> [HOW TO COMPLETE THIS TASK]: Omit any picture, and return the remaining data exactly as written.

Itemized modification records
__________________________________________________
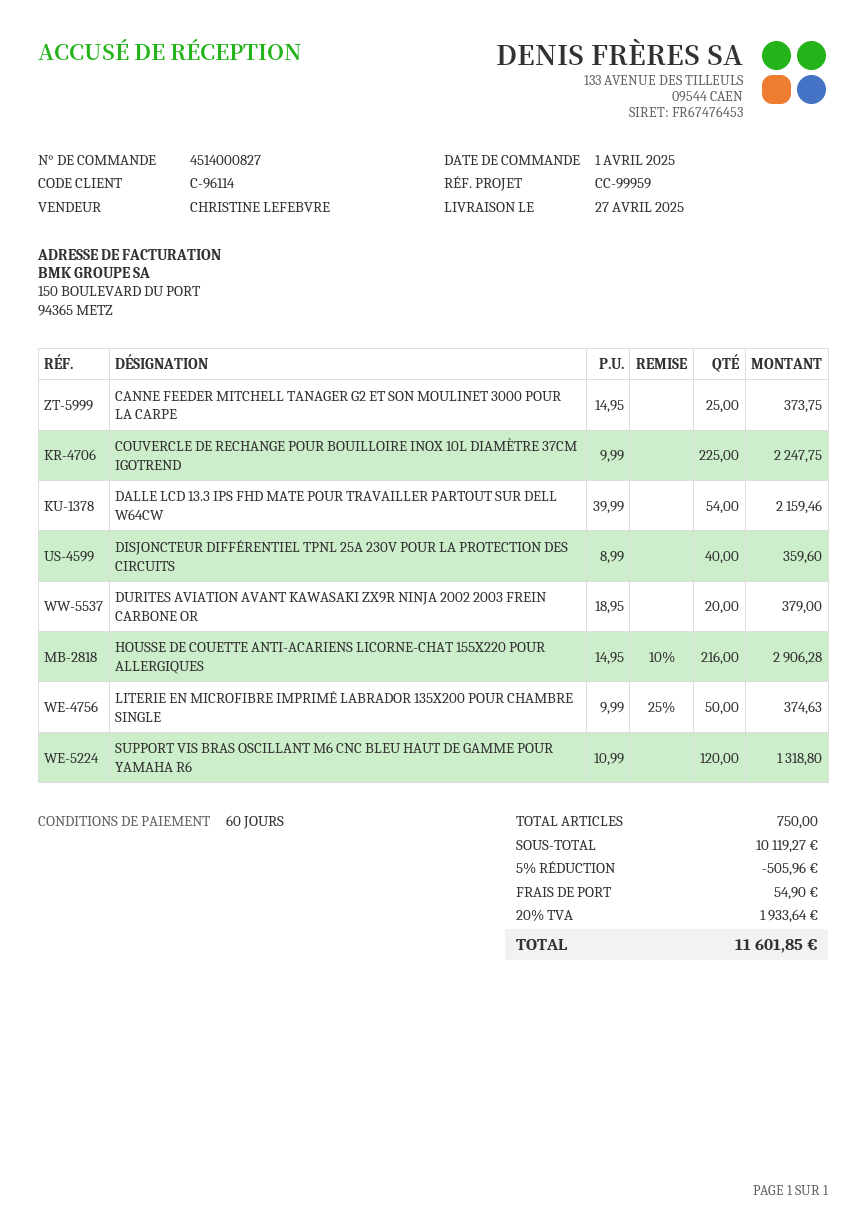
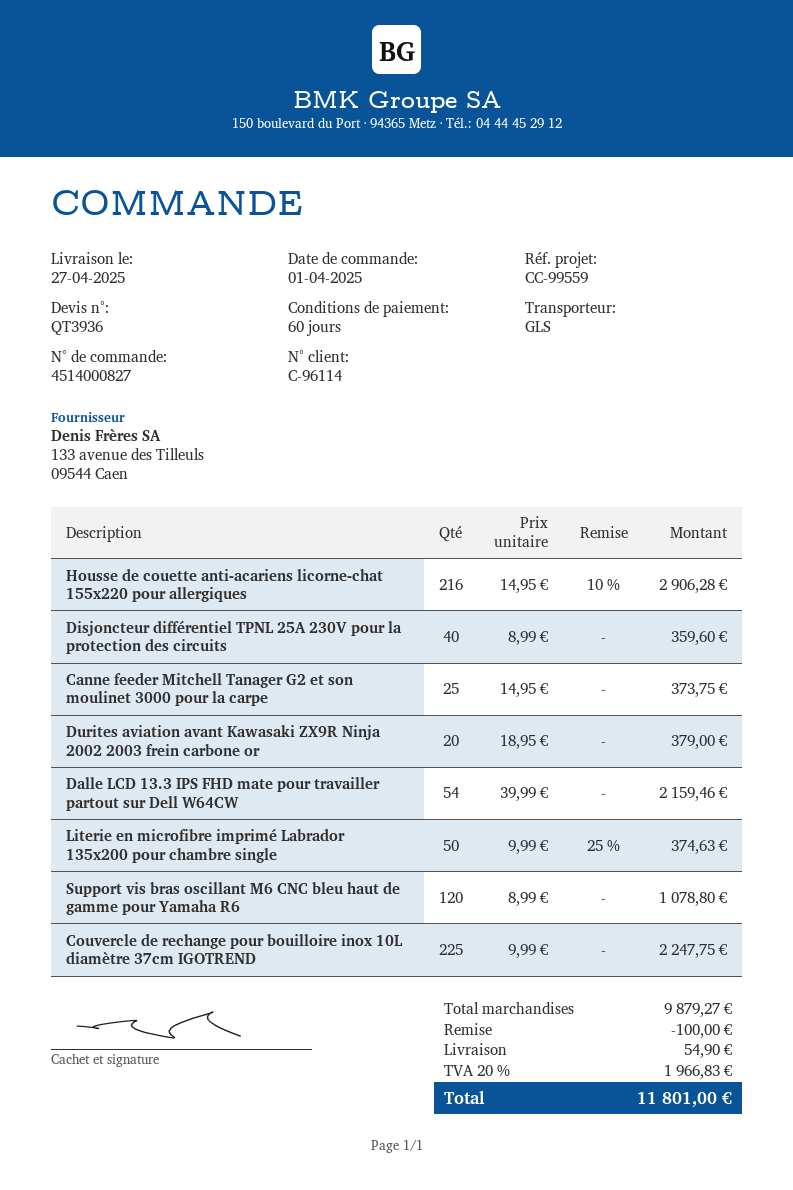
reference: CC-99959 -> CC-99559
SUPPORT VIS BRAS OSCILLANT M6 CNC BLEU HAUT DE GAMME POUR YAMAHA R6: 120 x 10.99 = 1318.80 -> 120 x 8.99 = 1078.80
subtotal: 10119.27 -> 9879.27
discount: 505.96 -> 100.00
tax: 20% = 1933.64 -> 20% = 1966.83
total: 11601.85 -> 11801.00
__________________________________________________
> [PROBLEM SOLUTION]:
reference: CC-99959 -> CC-99559
SUPPORT VIS BRAS OSCILLANT M6 CNC BLEU HAUT DE GAMME POUR YAMAHA R6: 120 x 10.99 = 1318.80 -> 120 x 8.99 = 1078.80
subtotal: 10119.27 -> 9879.27
discount: 505.96 -> 100.00
tax: 20% = 1933.64 -> 20% = 1966.83
total: 11601.85 -> 11801.00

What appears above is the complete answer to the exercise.